Start of DATA FOR THIS TASK
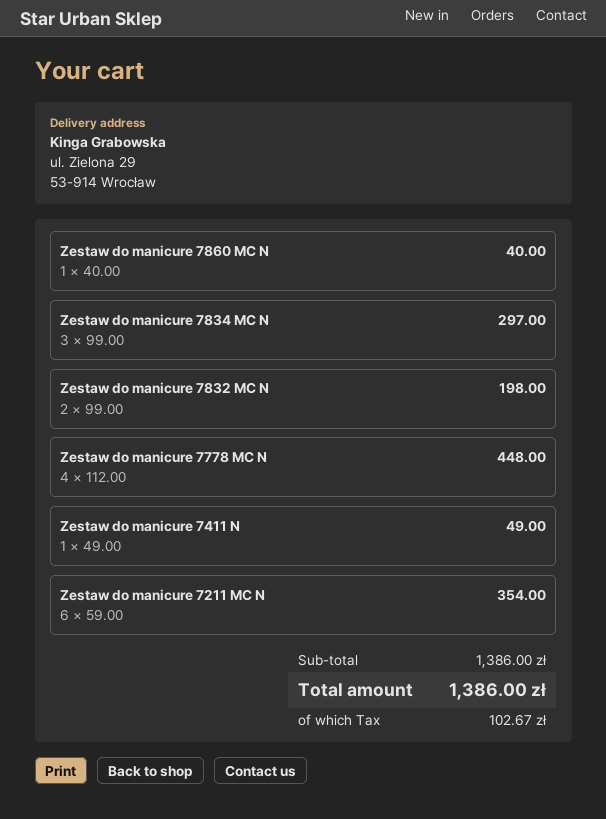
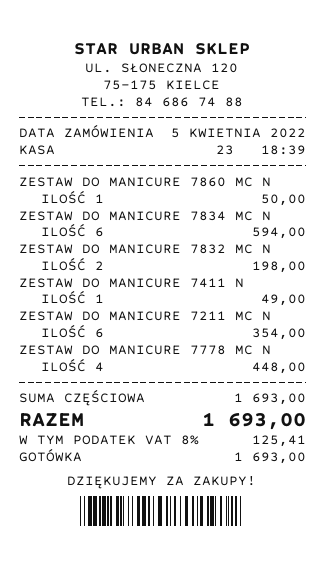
Zestaw do manicure 7860 MC N: 1 for 40.00 -> 1 for 50.00
Zestaw do manicure 7834 MC N: 3 for 297.00 -> 6 for 594.00
subtotal: 1386.00 -> 1693.00
tax: 102.67 -> 125.41
total: 1386.00 -> 1693.00

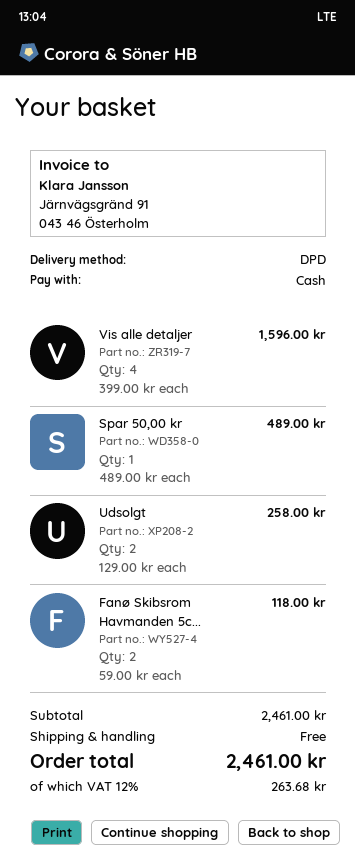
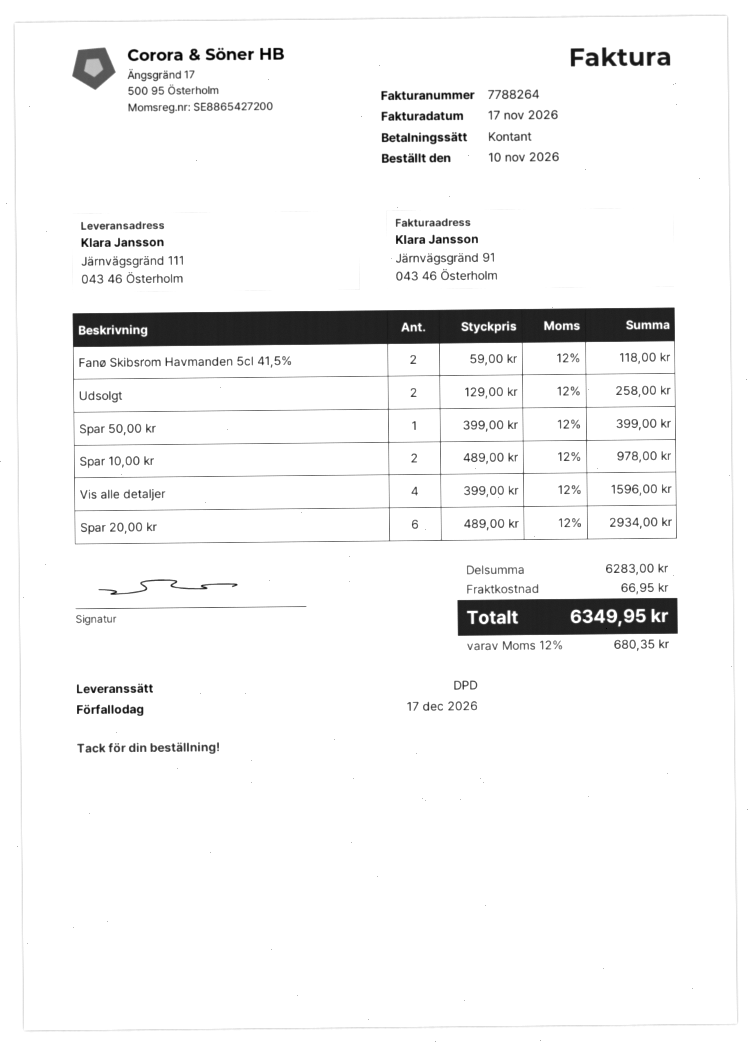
Spar 50,00 kr: 1 x 489.00 = 489.00 -> 1 x 399.00 = 399.00
Spar 10,00 kr: none -> 2 x 489.00 = 978.00
Spar 20,00 kr: none -> 6 x 489.00 = 2934.00
subtotal: 2461.00 -> 6283.00
shipping: 0.00 -> 66.95
tax: 12% = 263.68 -> 12% = 680.35
total: 2461.00 -> 6349.95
End of DATA FOR THIS TASK
» PROBLEM TO SOLVE
Reproduce exactly the line containing "shipping: 0.00 -> 66.95" and all lines after it through the end of the listing above; leave out every earlier line.

» WRITTEN SOLUTION
shipping: 0.00 -> 66.95
tax: 12% = 263.68 -> 12% = 680.35
total: 2461.00 -> 6349.95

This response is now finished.